Background: Mycosis fungoides, a primary cutaneous T-cell lymphoma is a rare malignant skin neoplasm. Its diagnosis is often missed as it can masquerades as benign skin lesions. The aetiology and risk factors of the disease are poorly characterized and not well defined. In Nigeria, the disease seems to be rare or under reported, as there is dearth of studies on it. Mycosis fungoides resembles many skin lesions such as nodular acne and epidermoid cyst, particularly during early in its clinical course, creating diagnostic challenges, especially in developing countries due to lack of expertise and facilities. It diagnosis is established through tissue biopsy, histological diagnosis with Hematoxylin and Eosin and immune histo chemistry.

Case Reports: We report two cases of mycosis fungoides found in our achieved (2003-2016). The first case is a 20 year old young lady that presented with a pair of painless nodular swelling on the left facial region. The other case involved a 60 year old female who presented with history of patchy pigmented skin lesions involving the left arm associated with itching.

Conclusion: Mycosis fungoides has a varied presentation; it is often overlooked as it present as indolent lesion. Histopathology of tissue specimen, an examination that requires skill and expertise is required for its diagnosis. High index of suspicious skin lesion by clinician is necessary for detecting cutaneous lesion.

Keywords: Mycosis fungoides, rare disease, histological diagnosis

Mycosis fungoides (MF), also referred as granuloma fungoides was first described in 1806 by French dermatologist Jean-Louis-Marc Alibert.¹ The name mycosis fungoides is a misnomer as it depict "mushroom-like fungal disease“ due to its structural appearance.² It is a form of cutaneous T-cell lymphoma that often involves the skin but can rarely shape up and affect the viscera. Based on WHO classification, the classical form of MF includes; folliculotropic, pagetoid reticuloid and granulomatous cuti laxa.^3,4 The MF lesion is often due to uncontrolled peripheral T-cell epidermotropic lymphocyte cell division.^3,5 It is estimated that about 65% of primary cutaneous lymphoma is the T-cell type, where as 25% are formed by B-cell and 10% are unspecified.⁵ The disease has an indolent clinical course but patients commonly present with a nodular skin rash, patches, and sometimes with associated skin itching. In the early stages, the skin patches can present as eczema or psoriasis-like lesion.² Mycosis fungoides is a rare disease and its risk factors are not well elucidated worldwide.⁶Due to lack of uniformity in MF presentation and dearth of facility and expertise for it detection, it is often under reported in developing nations. We therefore, report two cases that presented in unusual form to highlight the need to subject suspicious cutaneous lesion for histo-pathological studies.

Case 1

A 20 year old female presented with a year history of a pair of painless swelling on the left cheek (Figure 1) (Figure 2). It was initially overlooked by the patient as an acne, but became worried when the swelling continue to increase in size and disfigure her face. The swellings were not associated with itching or discharge. There was no preceding history of trauma or relation to her monthly menstrual cycle. She had no other constitutional symptoms. On examination, the patient was clinically stable. She had two swellings on left cheek extending to the maxillary region measuring 8x6cm and 6x4cm respectively; it was diffuse, soft, nontender, no differential warmness and did not transilluminate.

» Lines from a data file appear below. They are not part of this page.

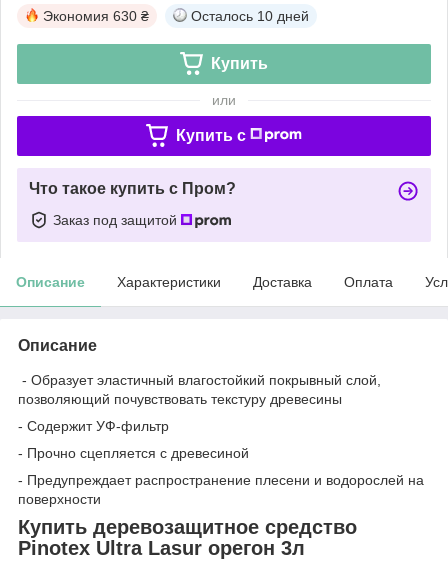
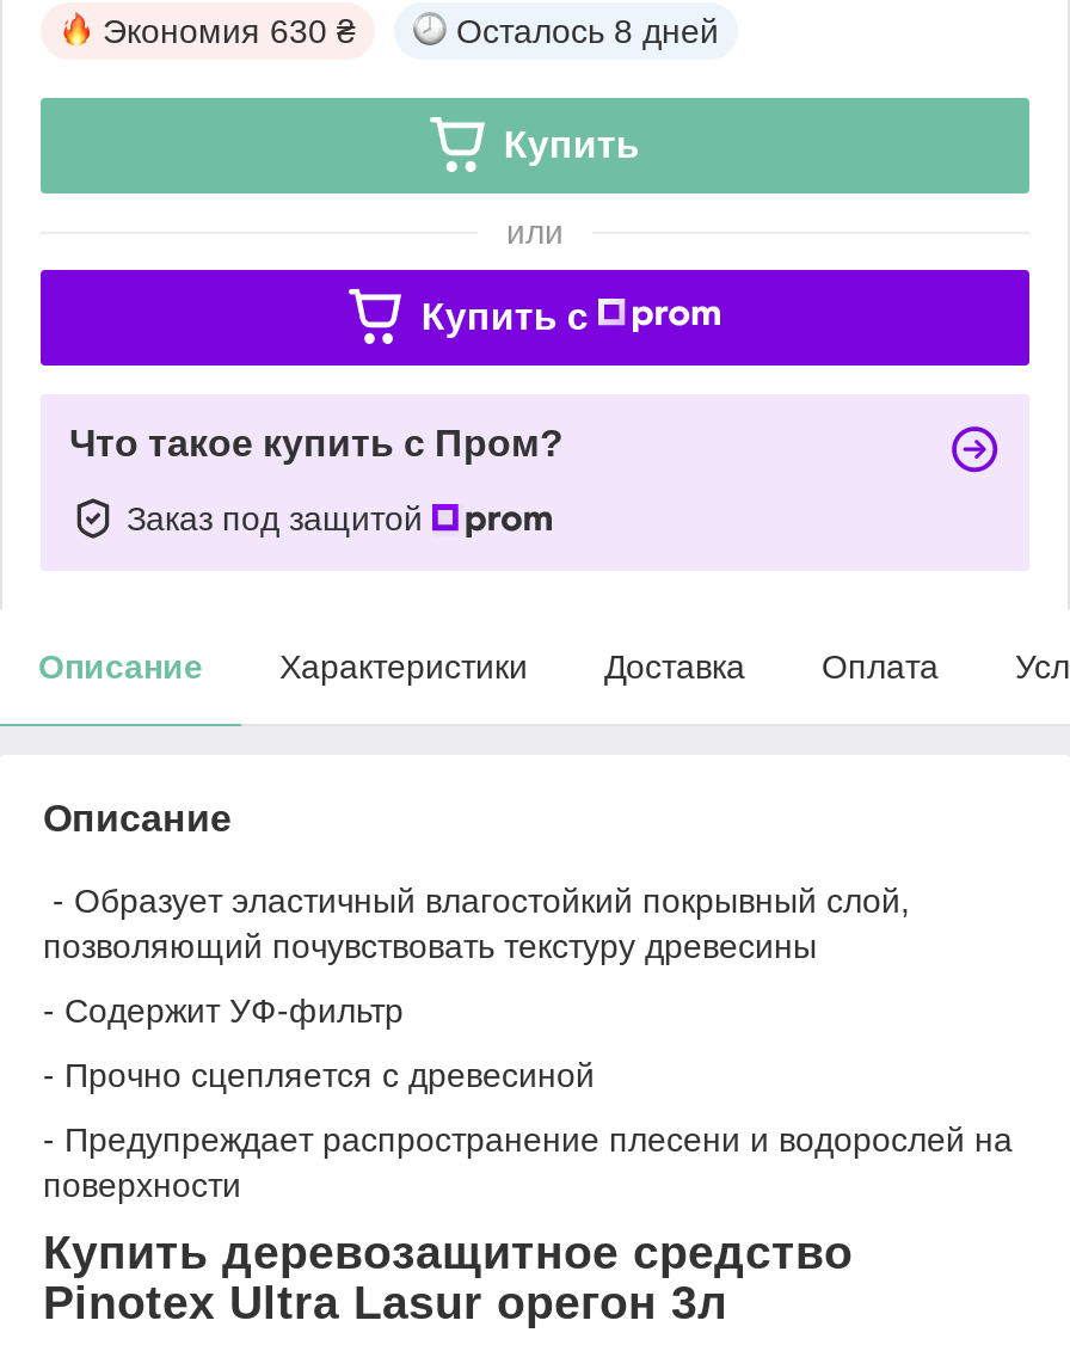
[191,8,309,24] Осталось 10 дней -> [456,11,719,50] Осталось 8 дней

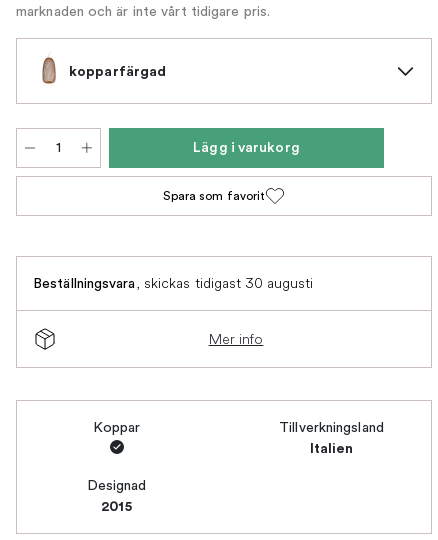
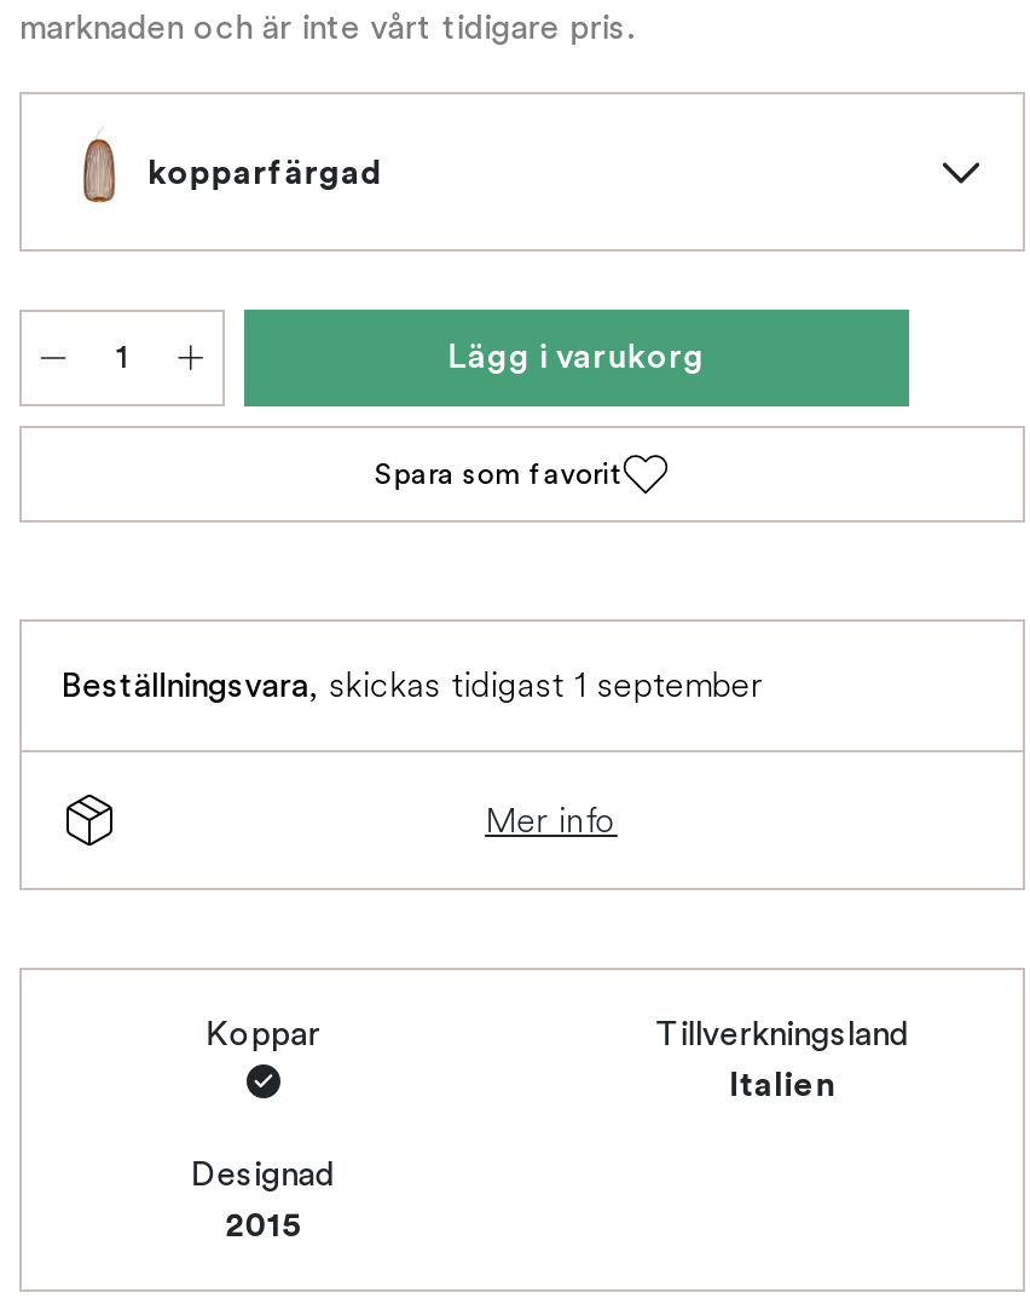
[33,274,314,292] Beställningsvara, skickas tidigast 30 augusti -> [60,663,763,706] Beställningsvara, skickas tidigast 1 september

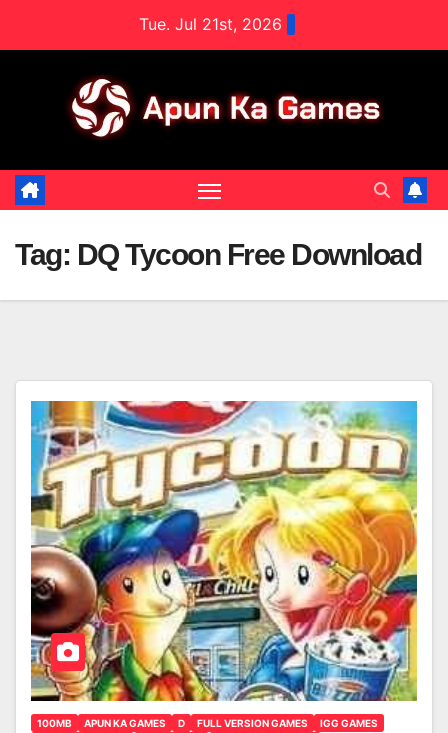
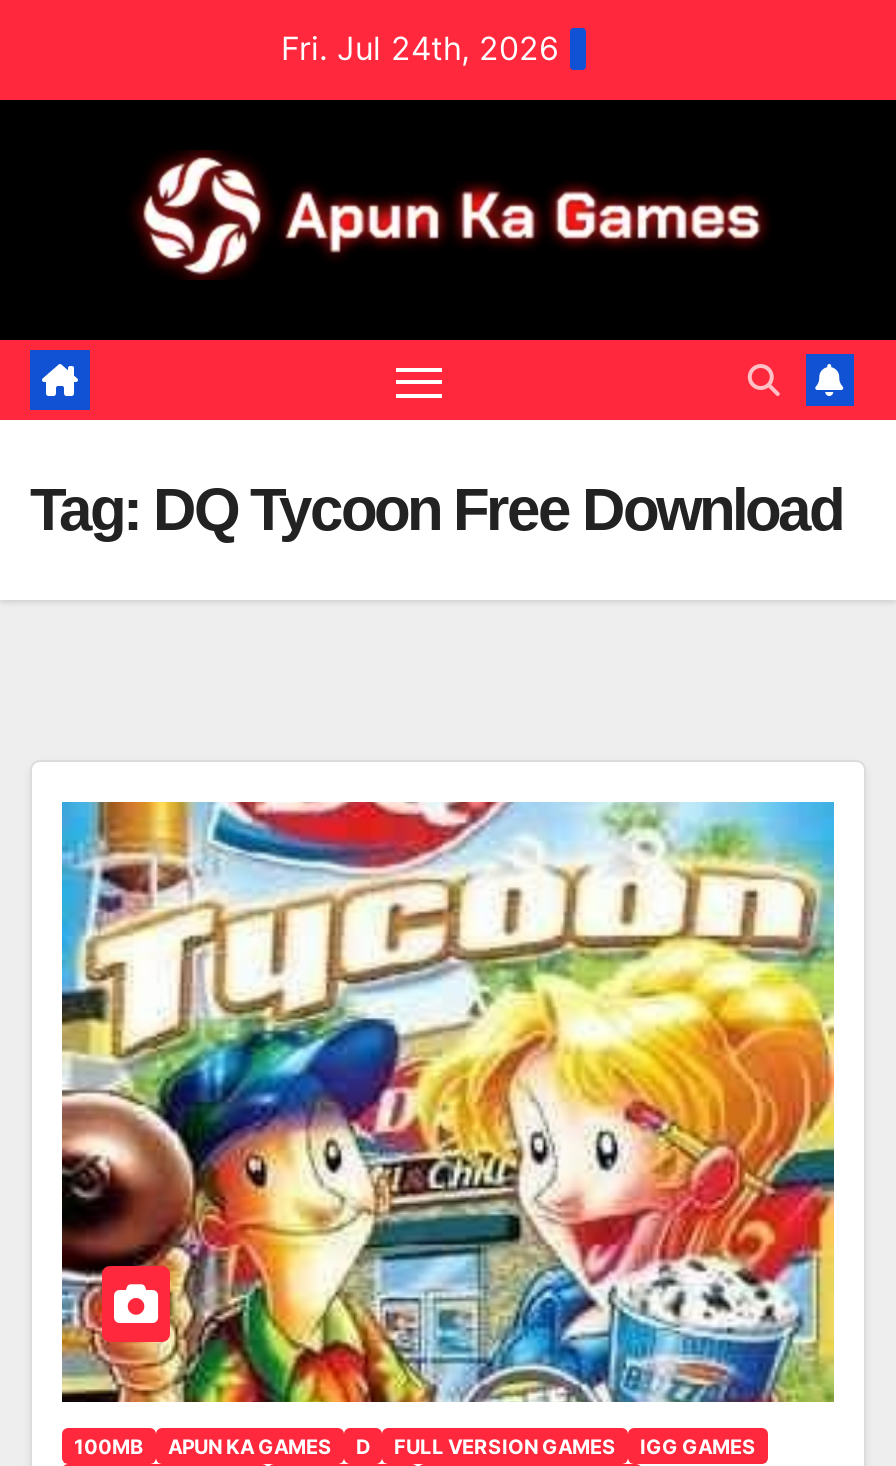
[138,14,282,34] Tue. Jul 21st, 2026 -> [281,28,559,68] Fri. Jul 24th, 2026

Figure 1 Left cheek swelling masquerading giant acne, side view.

Figure 2 Front view.

Clinical diagnosis of neurofibromatosis was made and excision biopsy of the lesion was done after obtaining a written consent from the patient. Consent was also obtained before the pictures were trailed.

Morphology

Gross specimen showed a rubbery grayish white tissue that was partly covered by an ellipse of skin and it measured 4.5x2x2 cm. The cut surface appeared solid grayish white. Histological sections showed skin tissue displaying monomorphic lymphoid cells focally arranged in a nodular pattern invading the dermis with numerous foci of epidermal infiltrations (Figure 3) (Figure 4). The cells are predominantly small and medium sizes with an occasional blast and they have round to oval vesicular nuclei that have a cerebroid configuration. Focal pautriers microabscesses and areas of necrosis are present. The feature is consistent with Mycosis fungoides.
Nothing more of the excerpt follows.